First Gentleman of Kosovo
- In role 4 April 2021 – 4 April 2026
- President: Vjosa Osmani
- Preceded by: Himself (acting) (March 2021)
- Succeeded by: Alban Krasniqi (acting)
- Acting 5 November 2020 – 22 March 2021
- President: Vjosa Osmani
- Preceded by: Lumnije Thaçi (As First Lady of Kosovo)
- Succeeded by: Himself (April 2021)

Personal details
- Born: 28 February 1980 (age 46) Gjilan, SFRY now Kosovo
- Spouse: Vjosa Osmani ​(m. 2012)​
- Alma mater: Flinders University RIT Kosovo
- Profession: Diplomat

Military service
- Rank: Minister Plenipotentiary

= Prindon Sadriu =

First Gentleman of Kosovo

Prindon Sadriu (born 28 February 1980) is a Kosovar diplomat and military reservist who has served as the First Gentleman of Kosovo since 4 April 2021, following the inauguration of his wife, President Vjosa Osmani. He is a career diplomat within the Ministry of Foreign Affairs and Diaspora of Kosovo and holds the diplomatic rank of Minister Plenipotentiary.

== Early life and education ==

Sadriu was born on 28 February 1980 in Gjilan, Kosovo. He completed his undergraduate studies in International Relations at Flinders University in Adelaide, Australia. He later obtained a postgraduate degree in international relations from the same institution.

After returning to Kosovo, Sadriu completed postgraduate studies in Public Policy at RIT Kosovo (Rochester Institute of Technology Kosovo). He has also pursued doctoral studies in international diplomacy. In 2009, he completed an executive education program in public policy at the Harvard Kennedy School. He has additionally undertaken public policy and diplomatic studies at the École nationale d'administration (ENA) and the Diplomatic Academy of Vienna.

== Diplomatic career ==

Sadriu is part of the first generation of career diplomats of the Ministry of Foreign Affairs and Diaspora of Kosovo. He initially served as Head of the Directorate for Bilateral Relations and later held responsibilities related to international organizations, security affairs, and continental Europe.

He served as Chargé d'Affaires at the Embassy of Kosovo in Panama City and at the Embassy of Kosovo in Skopje, North Macedonia. He has also served as Deputy Chief of Mission at the Embassy of Kosovo in Skopje. He has held the diplomatic rank of Minister Plenipotentiary.

Sadriu has served as National Coordinator for the Brdo-Brijuni Process and for the V4+ Initiative involving the Visegrád Group countries.

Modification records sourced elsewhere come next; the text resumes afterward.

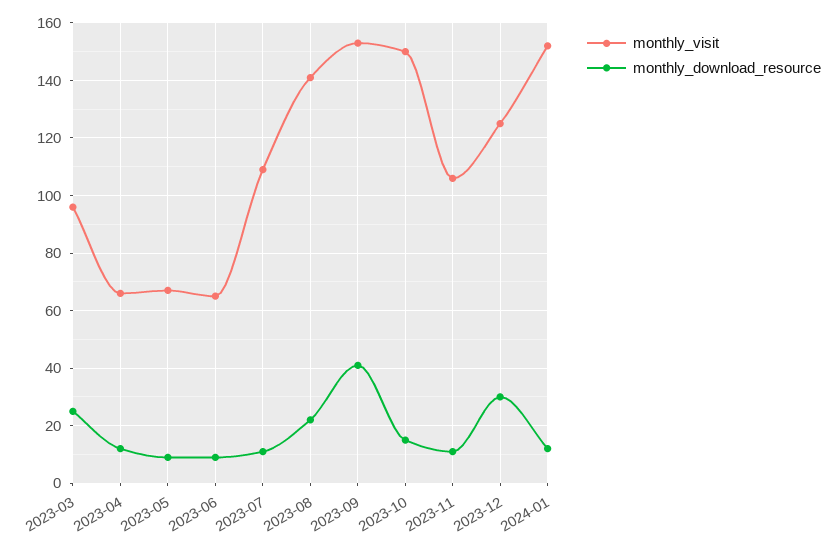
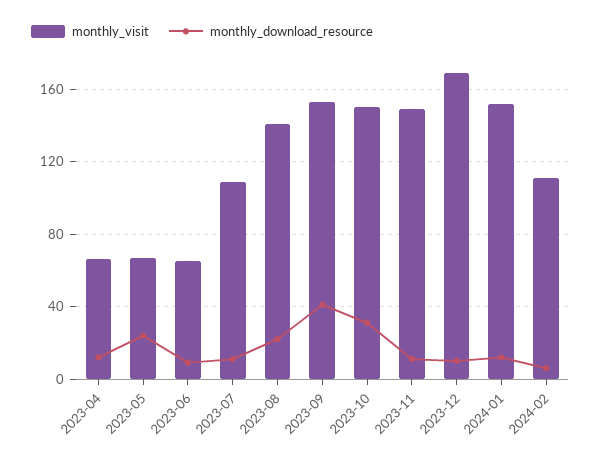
monthly_visit, 2023-03: 95 -> none
monthly_download_resource, 2023-03: 25 -> none
monthly_download_resource, 2023-05: 10 -> 25
monthly_download_resource, 2023-10: 15 -> 30
monthly_visit, 2023-11: 105 -> 150
monthly_visit, 2023-12: 125 -> 170
monthly_download_resource, 2023-12: 30 -> 10
monthly_visit, 2024-02: none -> 110
monthly_download_resource, 2024-02: none -> 5

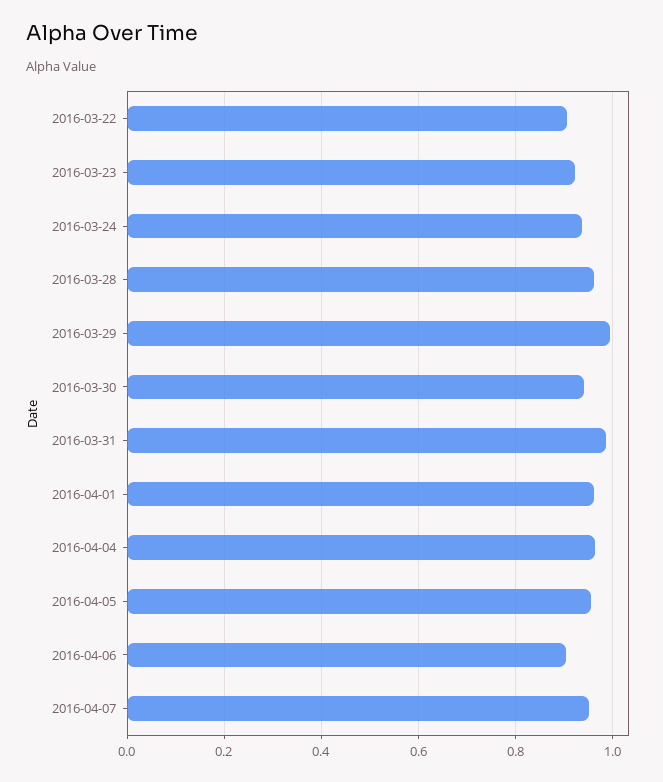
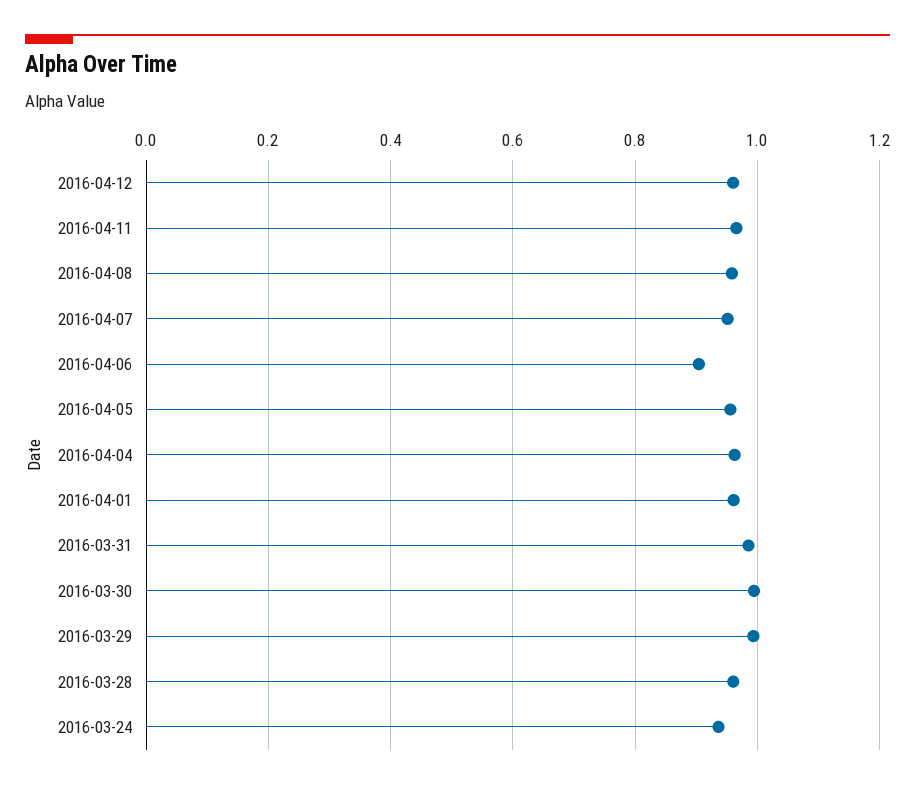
2016-03-22: 0.9 -> none
2016-03-23: 0.92 -> none
2016-03-30: 0.94 -> 1
2016-04-12: none -> 0.96
2016-04-11: none -> 0.96
2016-04-08: none -> 0.96

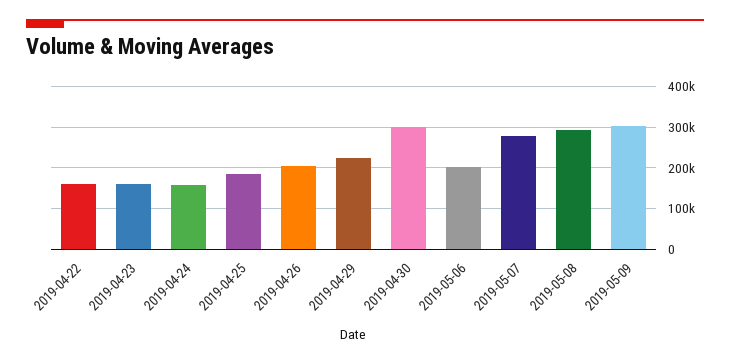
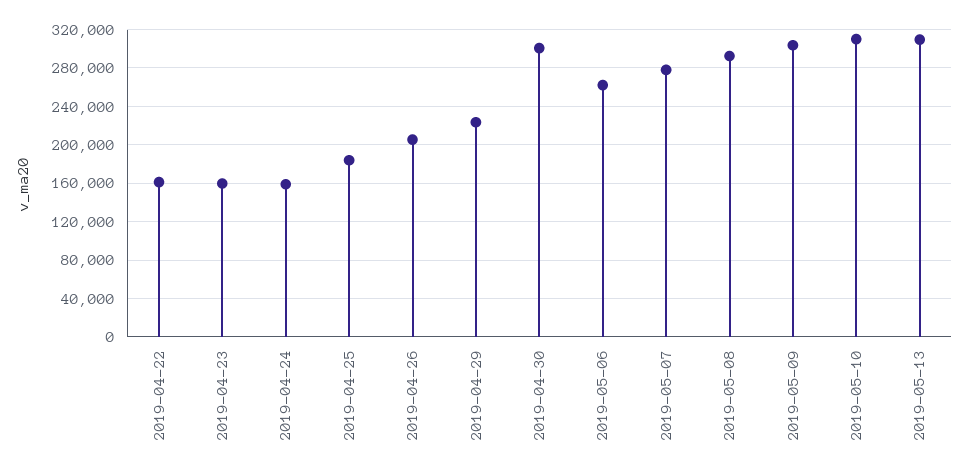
2019-05-06: 200000 -> 260000
2019-05-10: none -> 310000
2019-05-13: none -> 310000

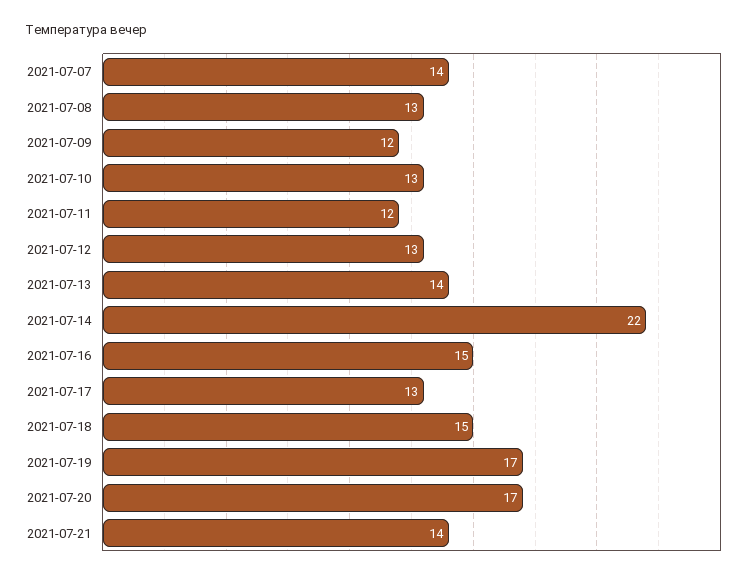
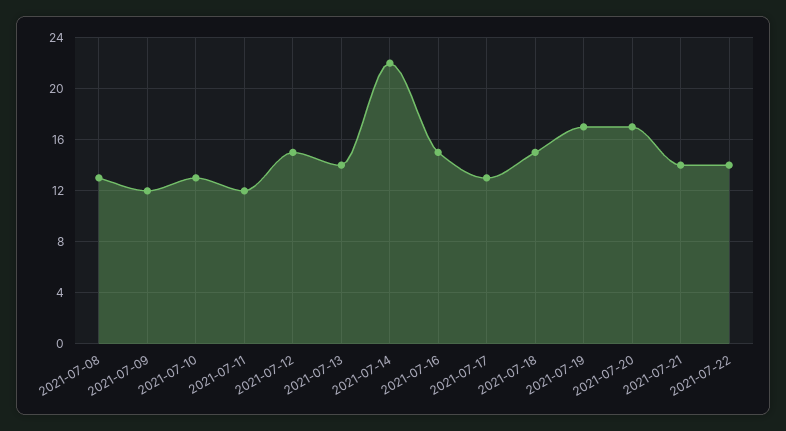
2021-07-07: 14 -> none
2021-07-12: 13 -> 15
2021-07-22: none -> 14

Prior to joining the diplomatic service in 2008, Sadriu worked as Foreign Relations Advisor to the Speaker of the Parliament of Albania. He also completed professional engagements in the United States Congress.

== Military service ==

Since 2011, Sadriu has been a member of the reserve component of the Kosovo Security Force. He holds the rank of Lieutenant Colonel (OF-4) and has served as an advisor to the Commander of the Land Forces. His military experience includes service within the Kosovo Security Force and training with the Royal Australian Armoured Corps.

== Academic and public engagement ==

Sadriu has lectured in International Relations and Comparative Studies at RIT Kosovo and at the South East European University in North Macedonia. He has delivered lectures and presentations at institutions including the George C. Marshall European Center for Security Studies in Germany and the Aspen Institute Romania.

In addition to his diplomatic and academic activities, Sadriu has been involved in initiatives related to cultural promotion and advocacy projects in Kosovo. He has also served in leadership roles within Kosovo reserve officers' associations.

== Personal life ==

Sadriu has been married to President Vjosa Osmani since 2014. They have two daughters.